## REQUIRED ACTION:
Please reproduce the records exactly, leaving out any pictures.
/---
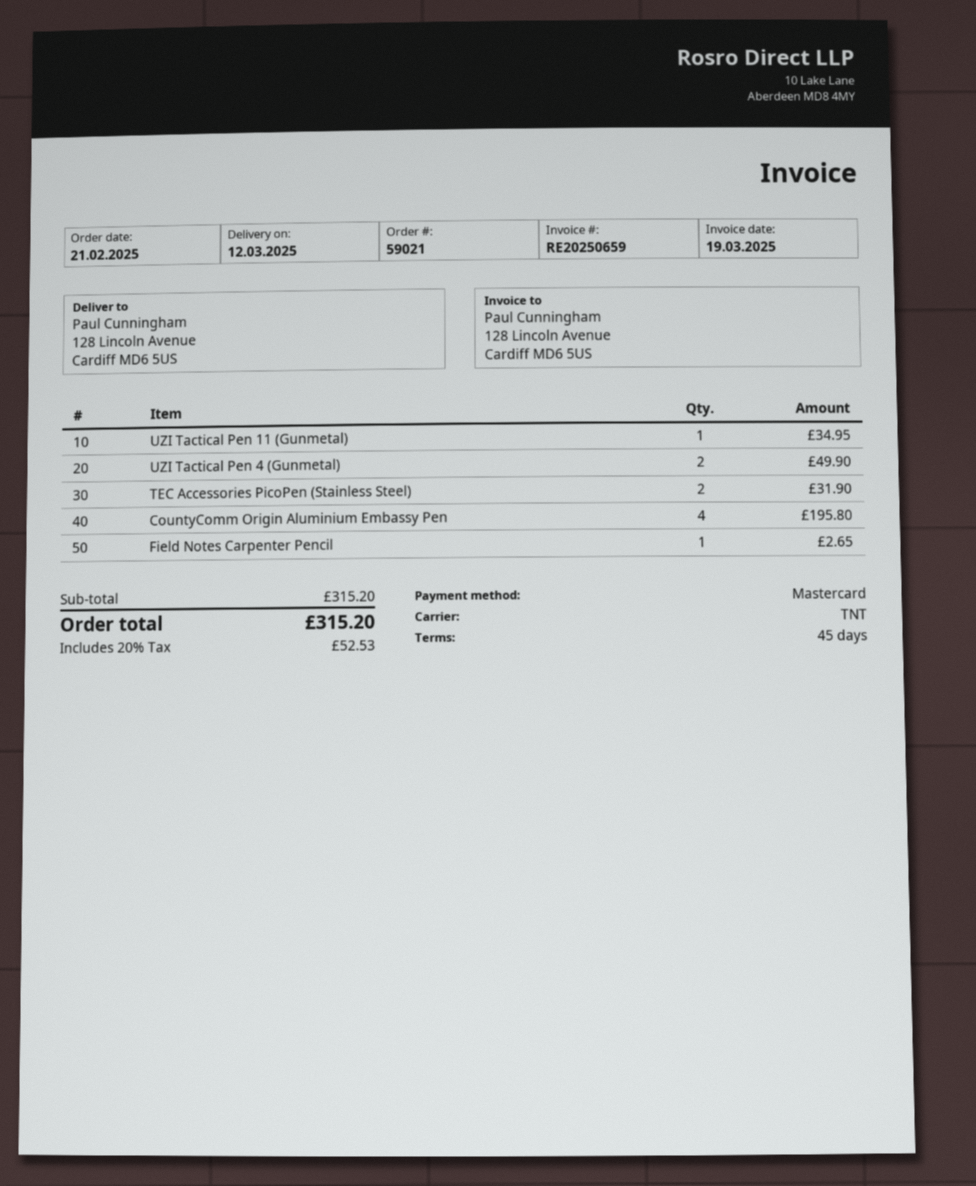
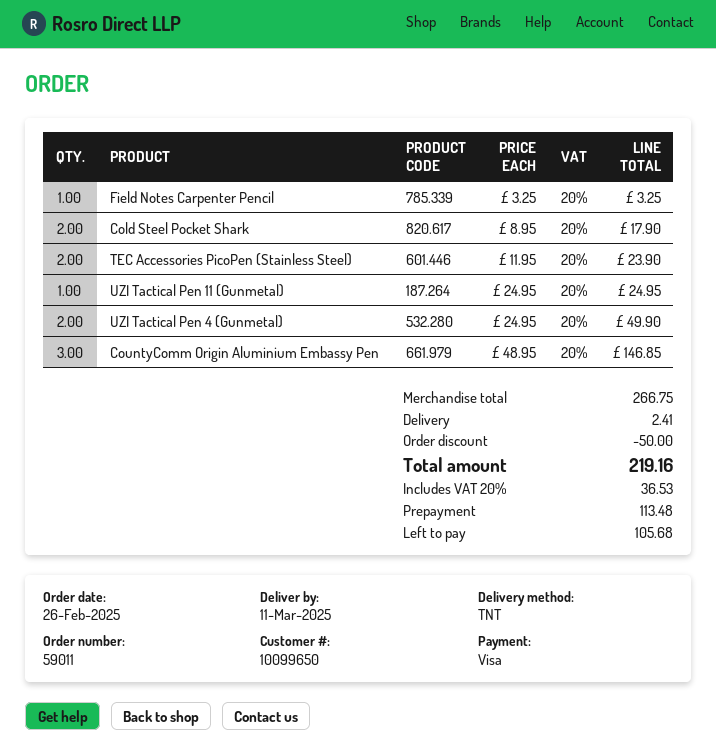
order number: 59021 -> 59011
order date: 2025-02-21 -> 2025-02-26
delivery date: 2025-03-12 -> 2025-03-11
payment method: Mastercard -> Visa
UZI Tactical Pen 11 (Gunmetal): 1 for 34.95 -> 1 for 24.95
TEC Accessories PicoPen (Stainless Steel): 2 for 31.90 -> 2 for 23.90
CountyComm Origin Aluminium Embassy Pen: 4 for 195.80 -> 3 for 146.85
Field Notes Carpenter Pencil: 1 for 2.65 -> 1 for 3.25
Cold Steel Pocket Shark: none -> 2 for 17.90
subtotal: 315.20 -> 266.75
discount: none -> 50.00
shipping: none -> 2.41
tax: 20% = 52.53 -> 20% = 36.53
total: 315.20 -> 219.16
\---
## COMPLETED TASK:
order number: 59021 -> 59011
order date: 2025-02-21 -> 2025-02-26
delivery date: 2025-03-12 -> 2025-03-11
payment method: Mastercard -> Visa
UZI Tactical Pen 11 (Gunmetal): 1 for 34.95 -> 1 for 24.95
TEC Accessories PicoPen (Stainless Steel): 2 for 31.90 -> 2 for 23.90
CountyComm Origin Aluminium Embassy Pen: 4 for 195.80 -> 3 for 146.85
Field Notes Carpenter Pencil: 1 for 2.65 -> 1 for 3.25
Cold Steel Pocket Shark: none -> 2 for 17.90
subtotal: 315.20 -> 266.75
discount: none -> 50.00
shipping: none -> 2.41
tax: 20% = 52.53 -> 20% = 36.53
total: 315.20 -> 219.16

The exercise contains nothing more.